Keep the pictures out of the copy and repeat the records exactly.

((

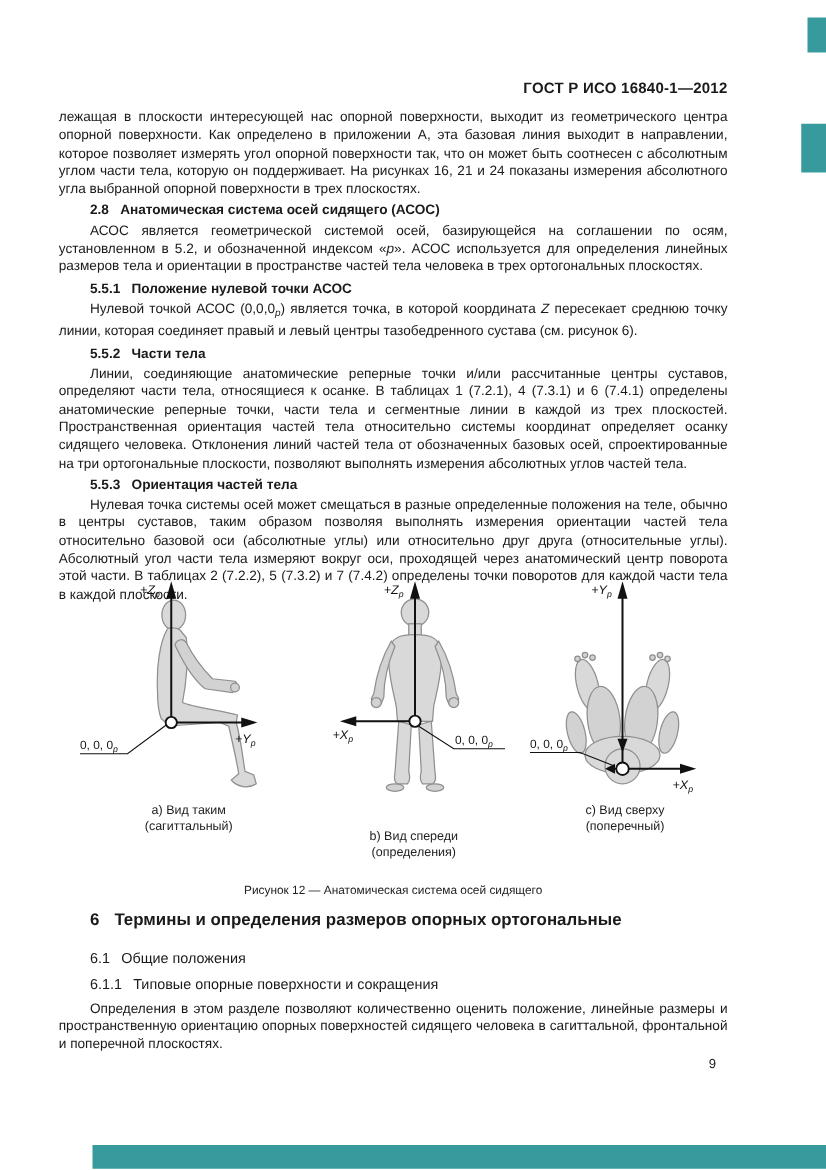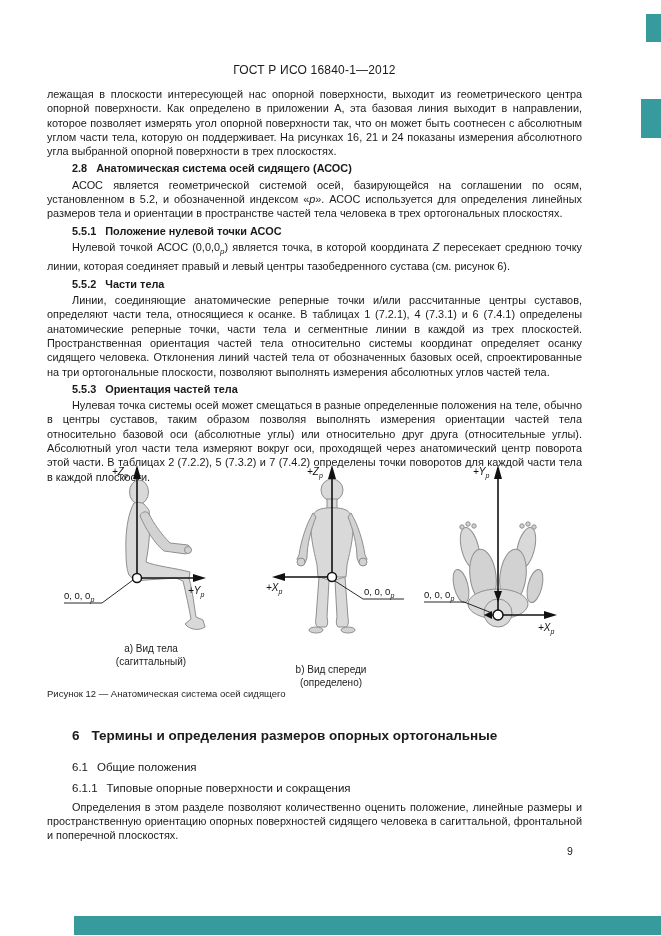--- a/index.html
+++ b/index.html
@@ -9,7 +9,7 @@
   }
   .doc-header {
     position:absolute; top:63px; left:47px; width:535px;
-    text-align:center; font-weight:normal; font-size:12px; letter-spacing:0.2px;
+    text-align:right; font-weight:bold; font-size:12px; letter-spacing:0.2px;
   }
   .text-main {
     position:absolute; top:87px; left:47px; width:535px;

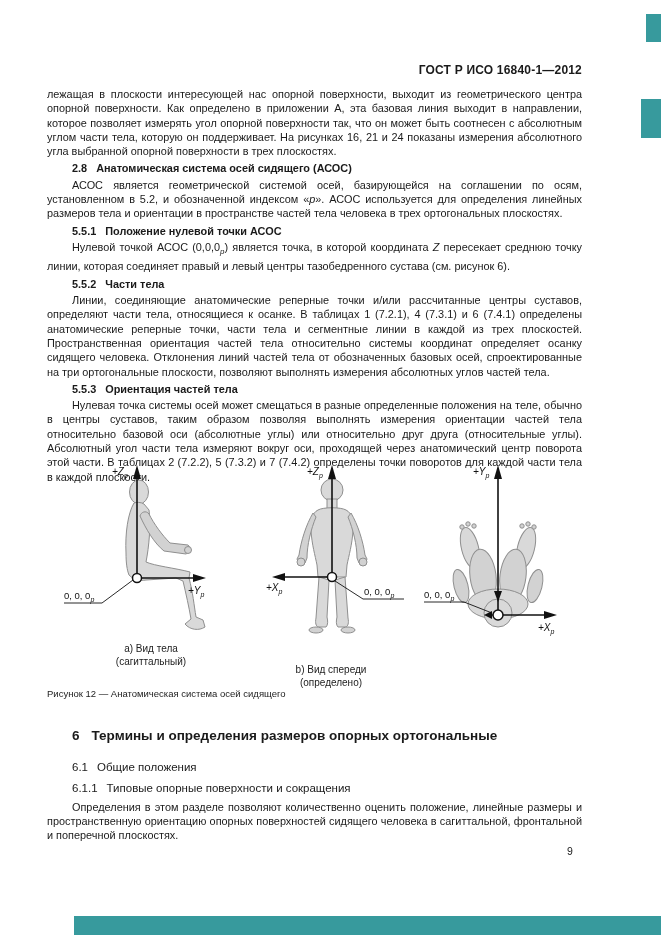--- a/index.html
+++ b/index.html
@@ -147,7 +147,7 @@
   </svg>
 
   <div class="viewcap viewcap-a">
-    <div>a) Вид тела</div>
+    <div>a) Вид таким</div>
     <div>(сагиттальный)</div>
   </div>
   <div class="viewcap viewcap-b">

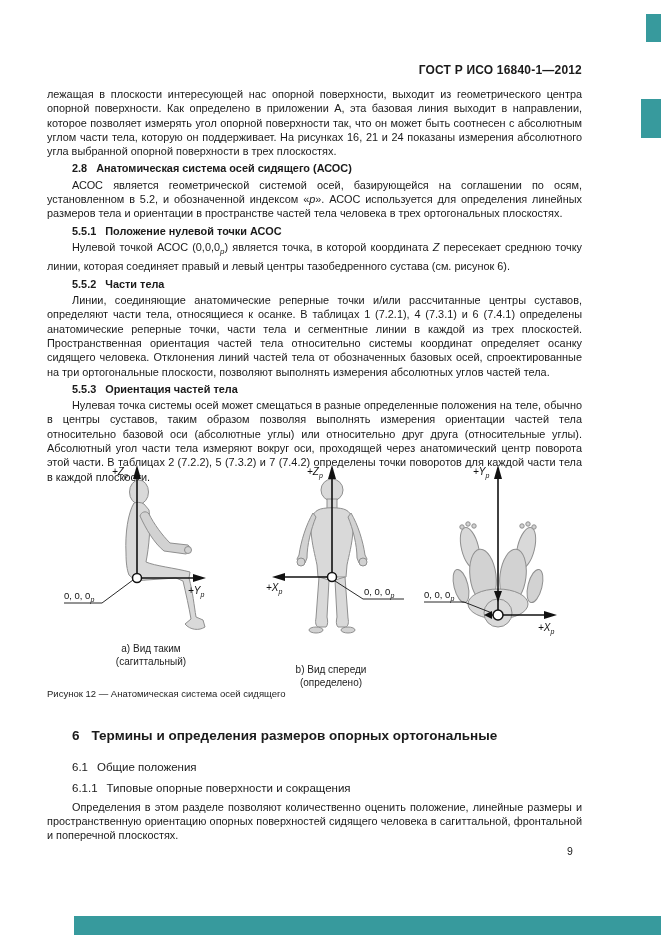--- a/index.html
+++ b/index.html
@@ -154,6 +154,10 @@
     <div>b) Вид спереди</div>
     <div>(определено)</div>
   </div>
+  <div class="viewcap viewcap-c">
+    <div>c) Вид сверху</div>
+    <div>(поперечный)</div>
+  </div>
 
   <div class="figcaption">Рисунок 12 — Анатомическая система осей сидящего</div>
 

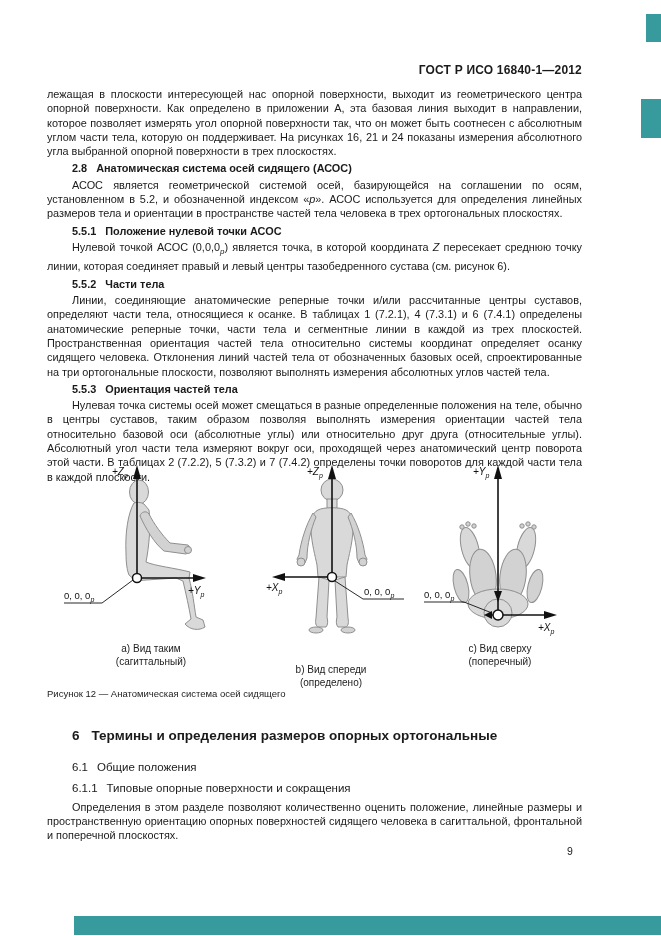--- a/index.html
+++ b/index.html
@@ -152,7 +152,7 @@
   </div>
   <div class="viewcap viewcap-b">
     <div>b) Вид спереди</div>
-    <div>(определено)</div>
+    <div>(определения)</div>
   </div>
   <div class="viewcap viewcap-c">
     <div>c) Вид сверху</div>

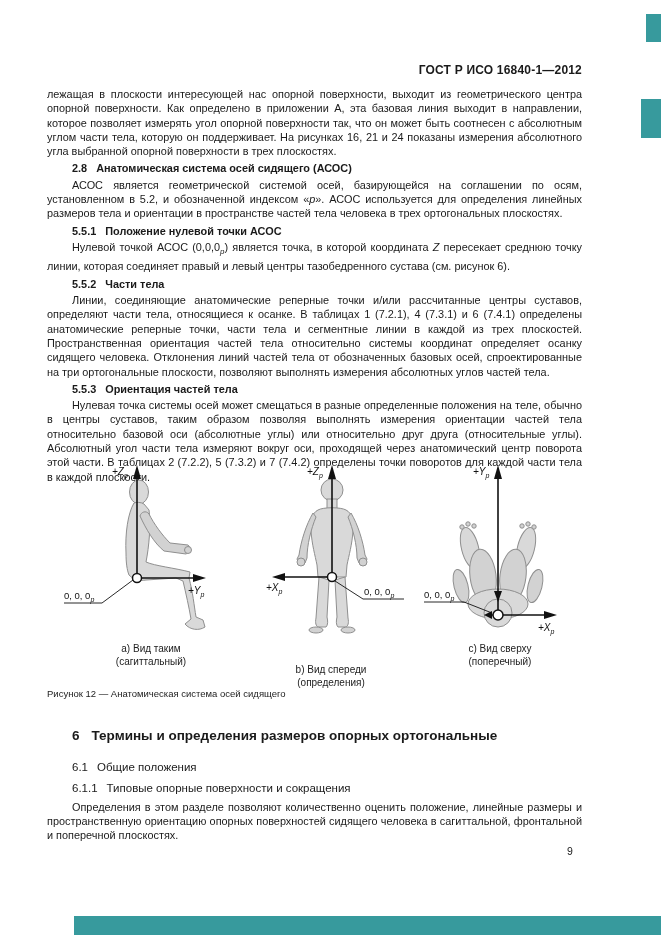--- a/index.html
+++ b/index.html
@@ -25,7 +25,7 @@
   .viewcap-a { left:91px;  top:643px; width:120px; }
   .viewcap-b { left:271px; top:643px; width:120px;margin-top:21px; }
   .viewcap-c { left:440px; top:643px; width:120px; }
-  .figcaption { position:absolute; left:47px; top:688px; width:535px; font-size:9.5px; color:#222; }
+  .figcaption { position:absolute; left:47px; top:707px; width:535px; text-align:center; font-size:9.5px; color:#222; }
   .sect6 { position:absolute; left:47px; top:729px; width:535px; font-size:10.9px; line-height:14.3px; }
   .h1row { font-size:13.5px; font-weight:bold; margin-left:25px; }
   .h1row .ht { margin-left:12px; }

))

Written response:
--- a/index.html
+++ b/index.html
@@ -9,7 +9,7 @@
   }
   .doc-header {
     position:absolute; top:63px; left:47px; width:535px;
-    text-align:center; font-weight:normal; font-size:12px; letter-spacing:0.2px;
+    text-align:right; font-weight:bold; font-size:12px; letter-spacing:0.2px;
   }
   .text-main {
     position:absolute; top:87px; left:47px; width:535px;

--- a/index.html
+++ b/index.html
@@ -147,7 +147,7 @@
   </svg>
 
   <div class="viewcap viewcap-a">
-    <div>a) Вид тела</div>
+    <div>a) Вид таким</div>
     <div>(сагиттальный)</div>
   </div>
   <div class="viewcap viewcap-b">

--- a/index.html
+++ b/index.html
@@ -154,6 +154,10 @@
     <div>b) Вид спереди</div>
     <div>(определено)</div>
   </div>
+  <div class="viewcap viewcap-c">
+    <div>c) Вид сверху</div>
+    <div>(поперечный)</div>
+  </div>
 
   <div class="figcaption">Рисунок 12 — Анатомическая система осей сидящего</div>
 

--- a/index.html
+++ b/index.html
@@ -152,7 +152,7 @@
   </div>
   <div class="viewcap viewcap-b">
     <div>b) Вид спереди</div>
-    <div>(определено)</div>
+    <div>(определения)</div>
   </div>
   <div class="viewcap viewcap-c">
     <div>c) Вид сверху</div>

--- a/index.html
+++ b/index.html
@@ -25,7 +25,7 @@
   .viewcap-a { left:91px;  top:643px; width:120px; }
   .viewcap-b { left:271px; top:643px; width:120px;margin-top:21px; }
   .viewcap-c { left:440px; top:643px; width:120px; }
-  .figcaption { position:absolute; left:47px; top:688px; width:535px; font-size:9.5px; color:#222; }
+  .figcaption { position:absolute; left:47px; top:707px; width:535px; text-align:center; font-size:9.5px; color:#222; }
   .sect6 { position:absolute; left:47px; top:729px; width:535px; font-size:10.9px; line-height:14.3px; }
   .h1row { font-size:13.5px; font-weight:bold; margin-left:25px; }
   .h1row .ht { margin-left:12px; }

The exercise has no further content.